Given data:
----------------
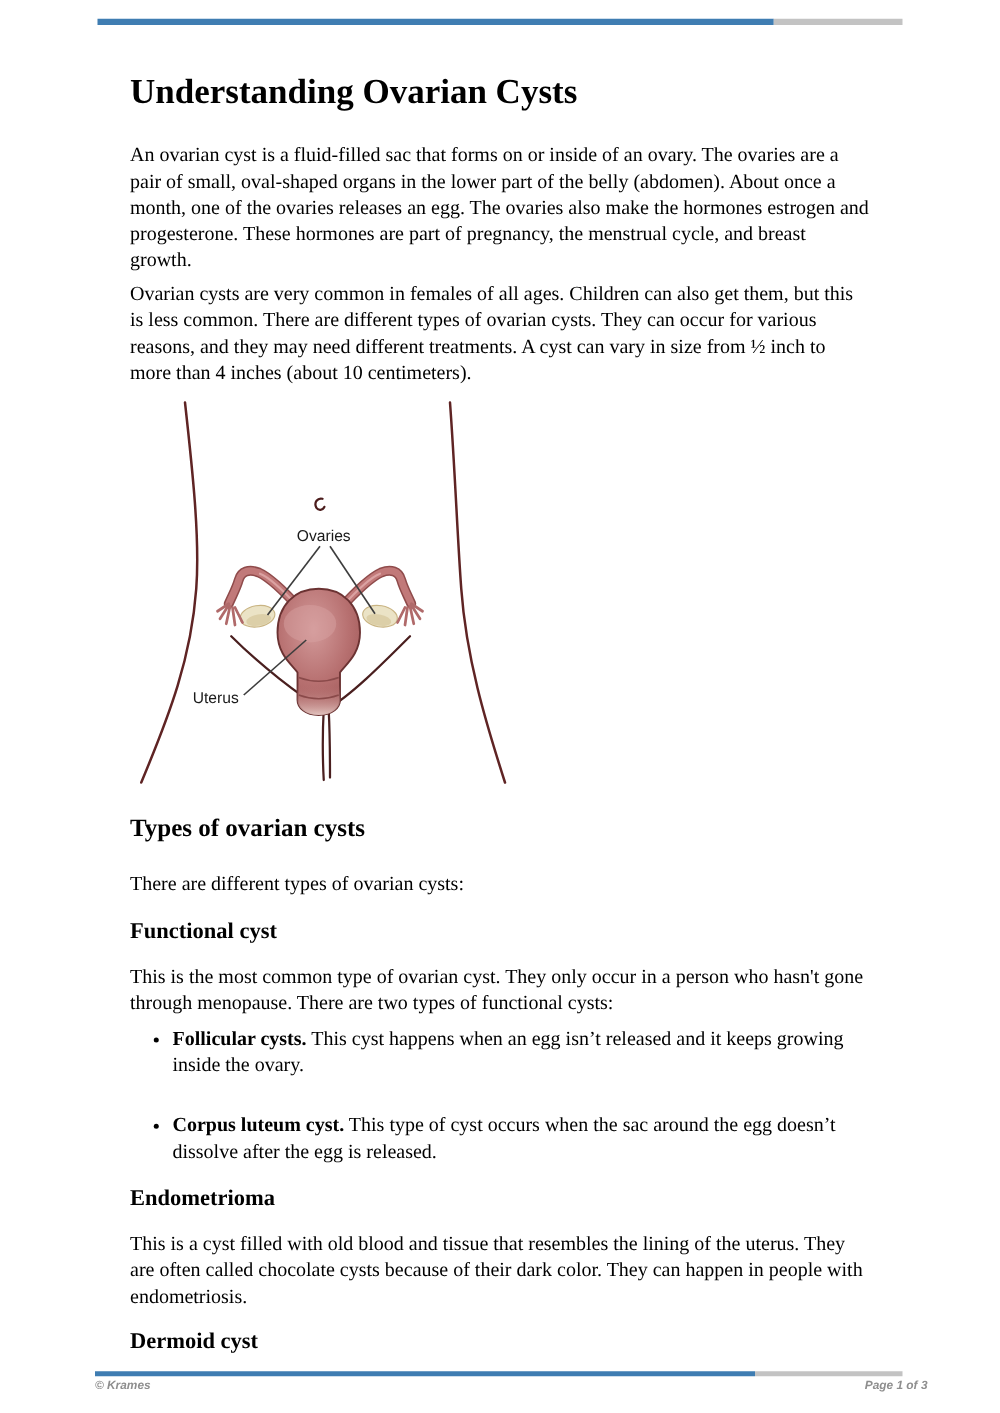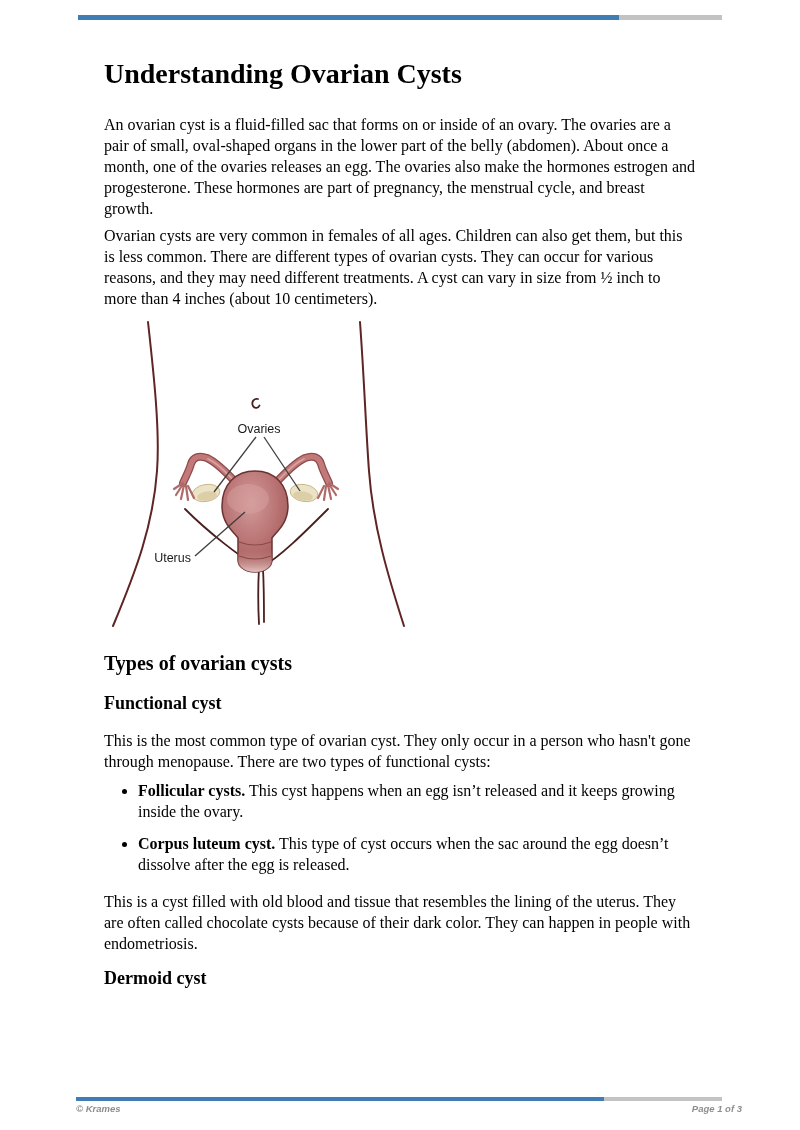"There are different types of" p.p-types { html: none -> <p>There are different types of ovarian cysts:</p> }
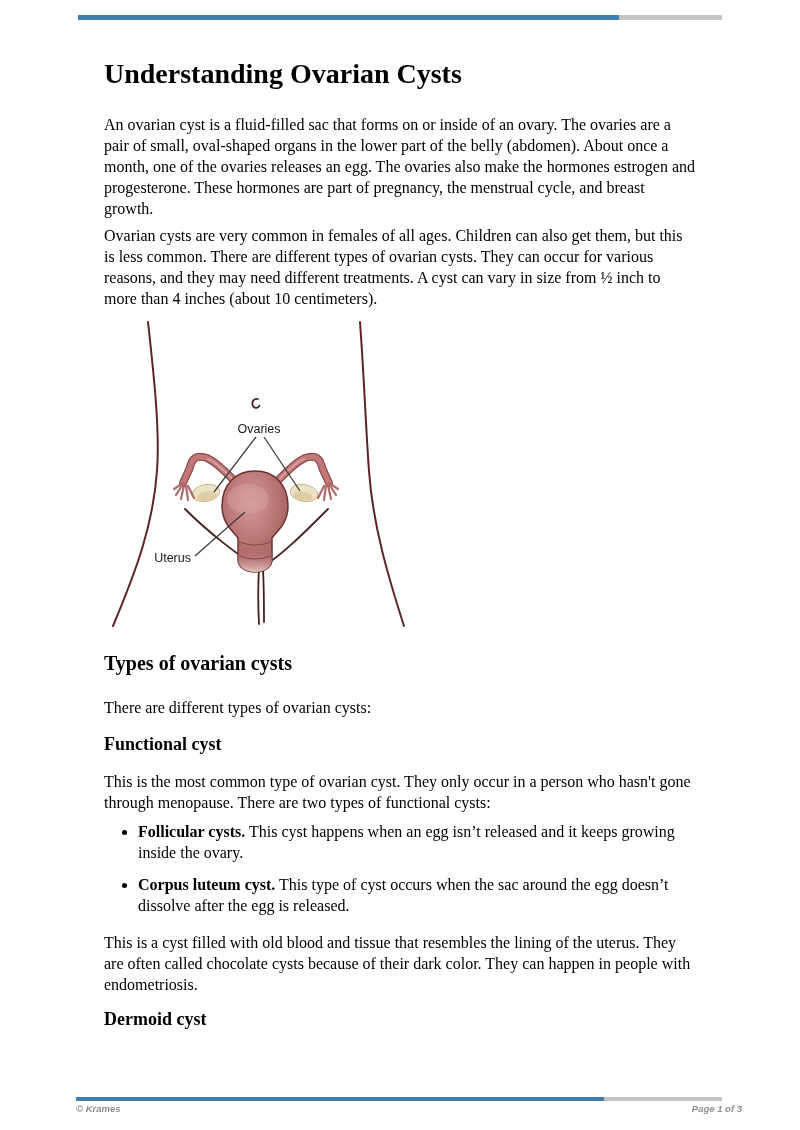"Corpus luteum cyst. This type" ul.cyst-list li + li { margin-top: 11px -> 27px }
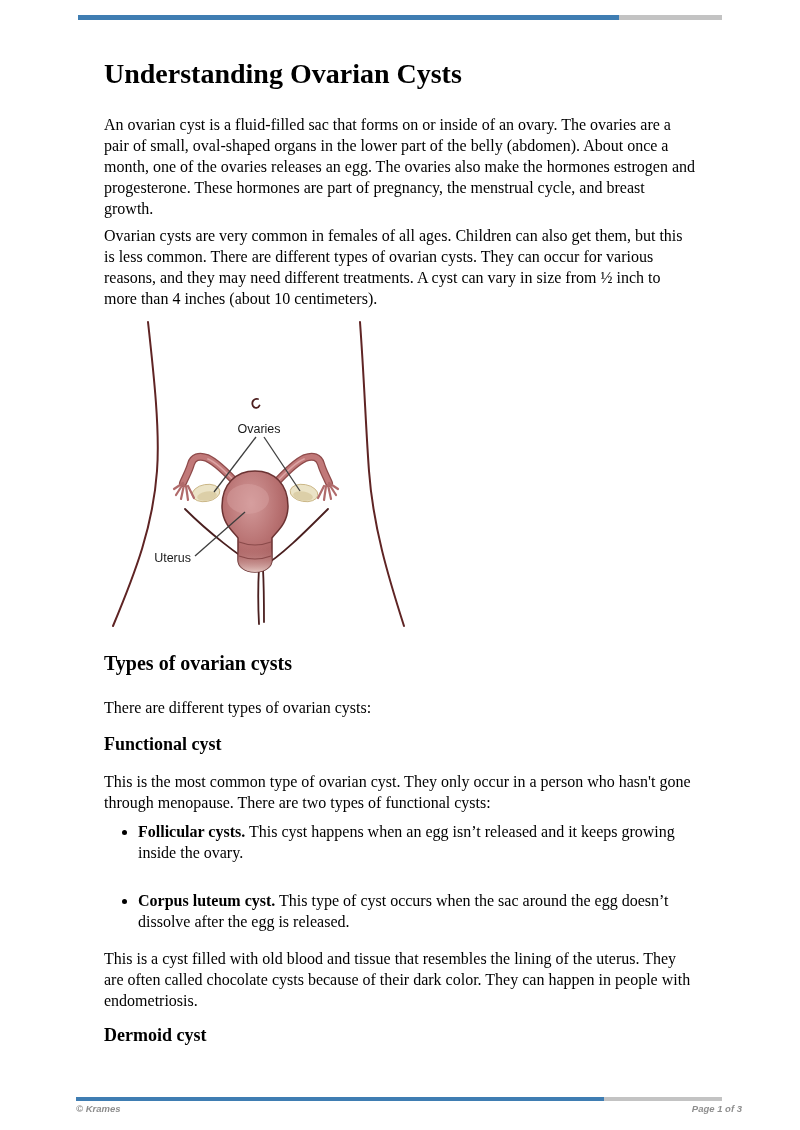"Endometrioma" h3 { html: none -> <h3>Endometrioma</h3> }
----------------
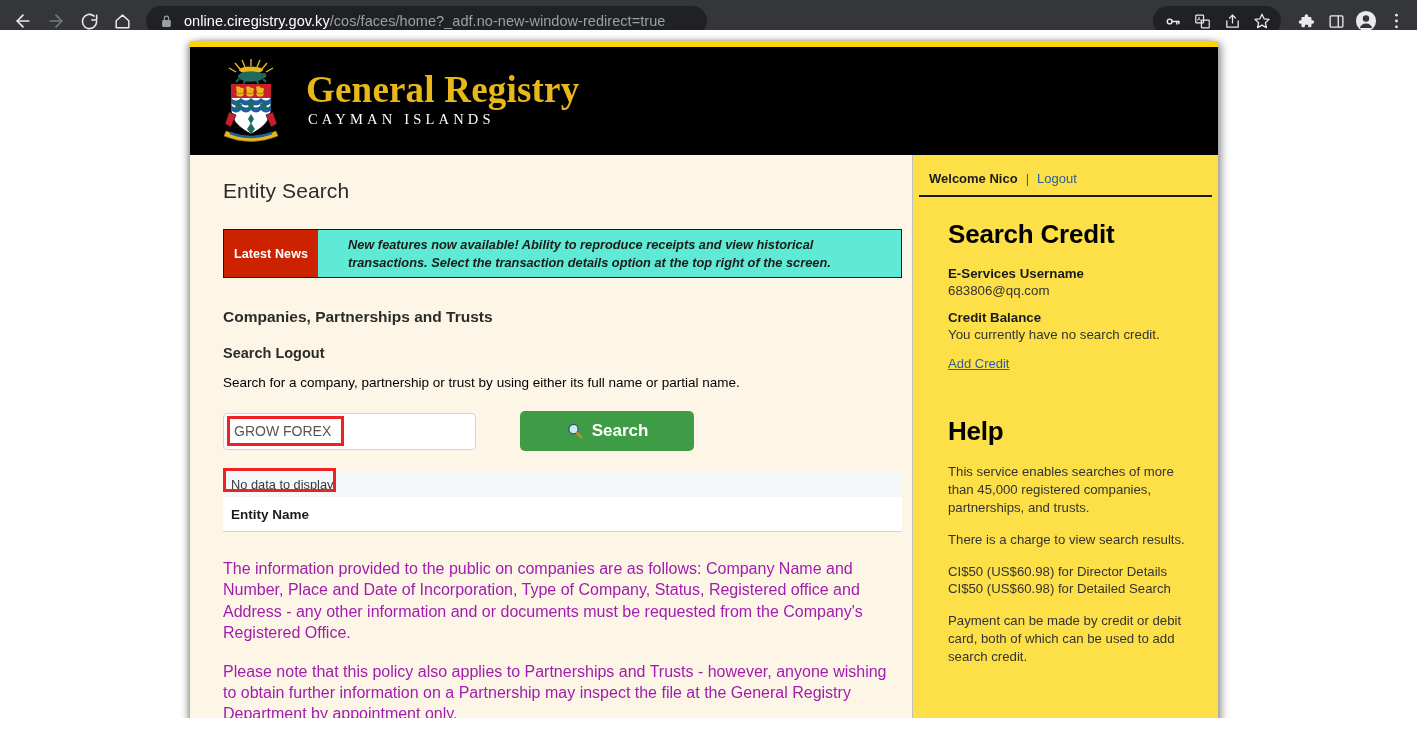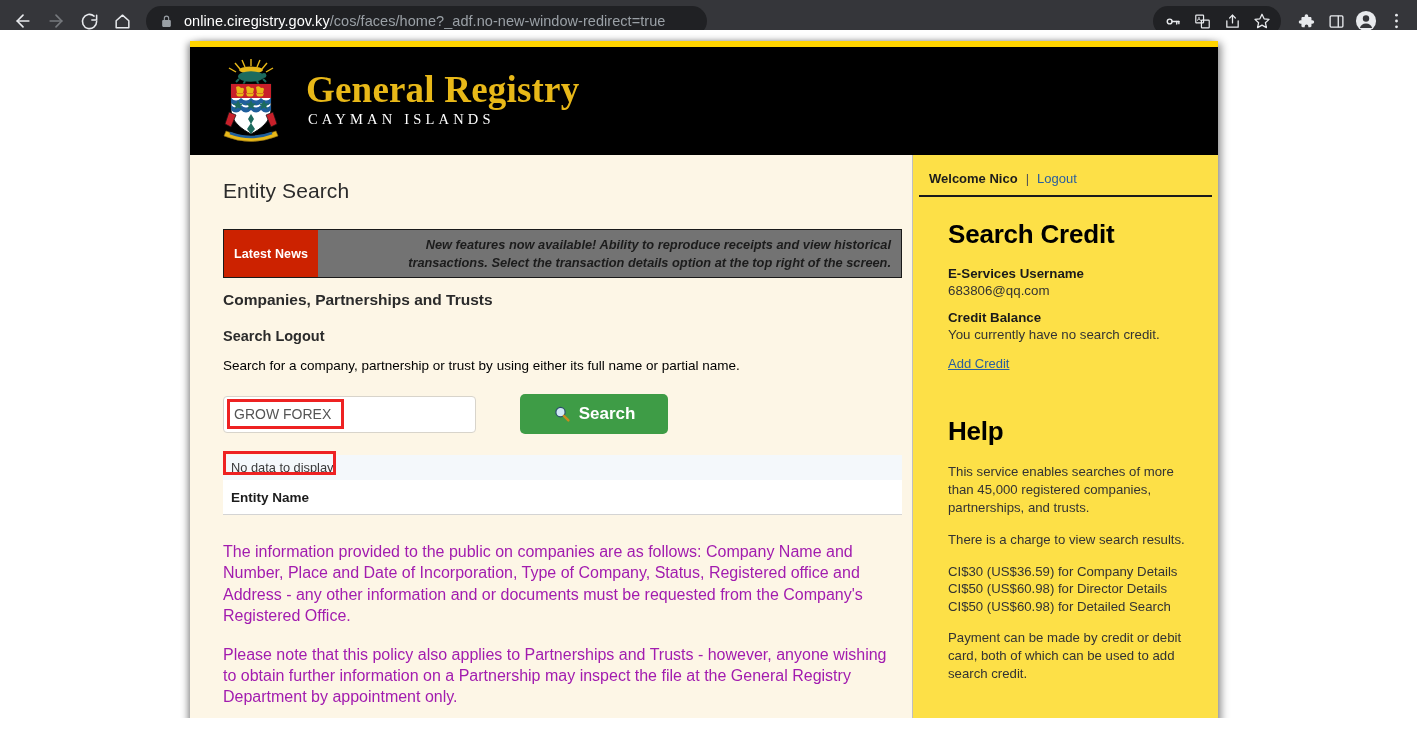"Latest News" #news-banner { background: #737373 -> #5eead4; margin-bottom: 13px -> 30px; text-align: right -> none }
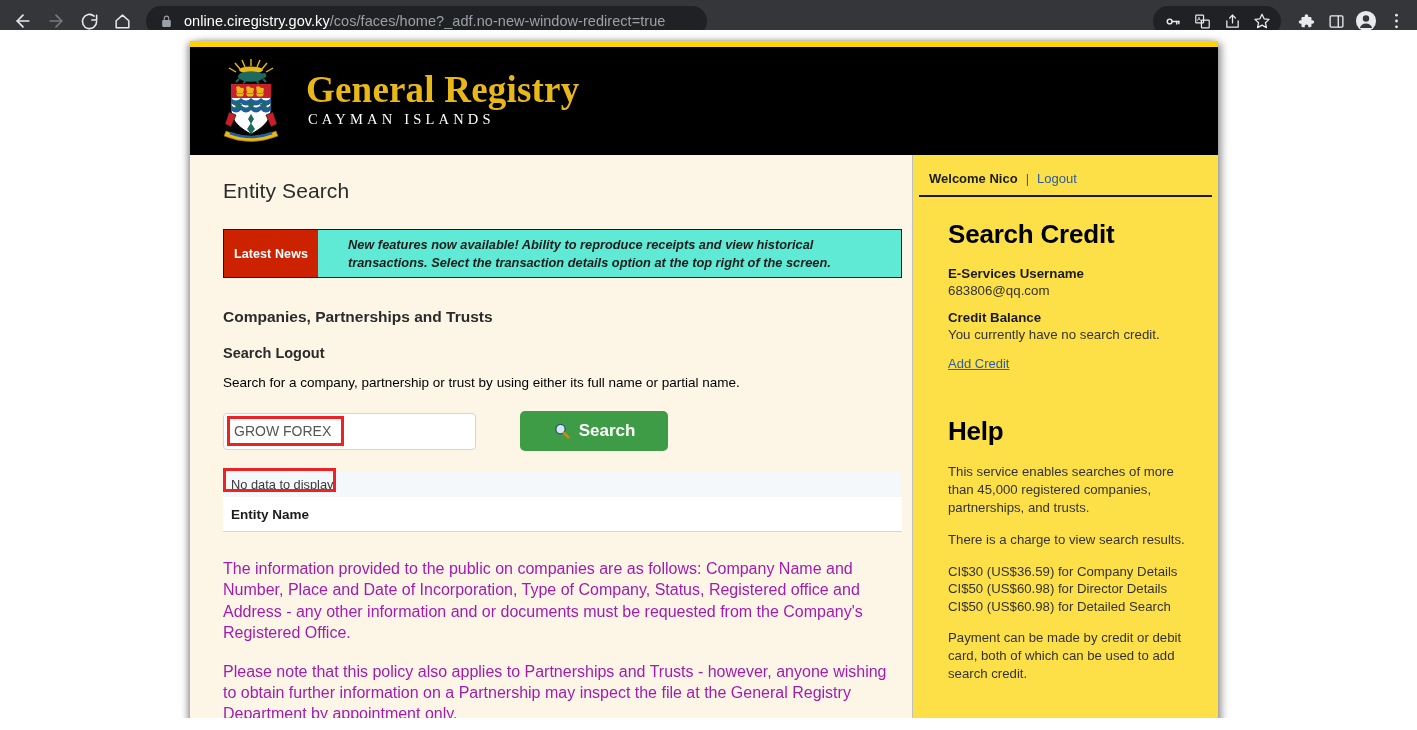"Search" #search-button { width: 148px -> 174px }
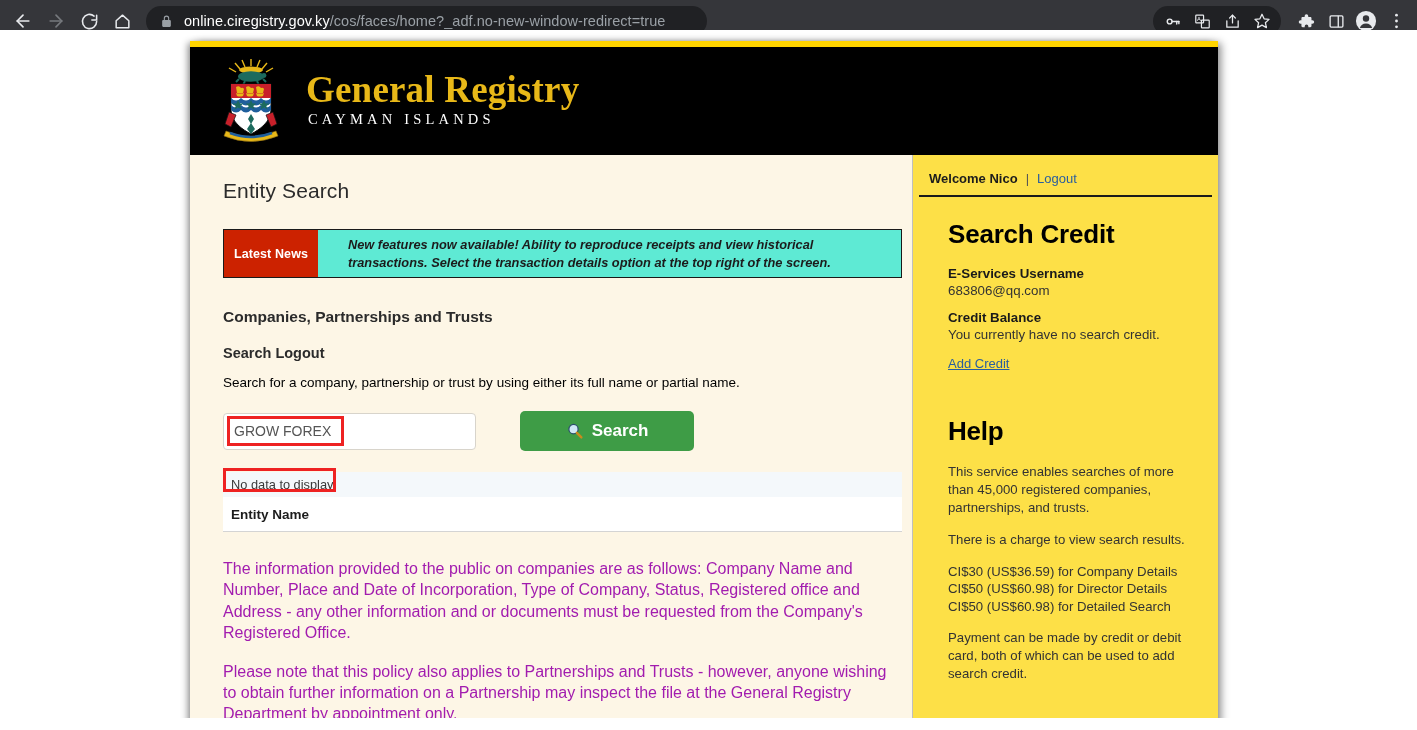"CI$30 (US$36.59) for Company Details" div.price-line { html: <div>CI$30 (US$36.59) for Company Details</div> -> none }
----------------
Print the part of the listing above that opens with the line containing "width: 148px ->" and closes with the line containing "html: <div>CI$30 (US$36.59)". Copy it exactly, both ends included, and omit the pictures.

Result of this exercise:
"Search" #search-button { width: 148px -> 174px }
"CI$30 (US$36.59) for Company Details" div.price-line { html: <div>CI$30 (US$36.59) for Company Details</div> -> none }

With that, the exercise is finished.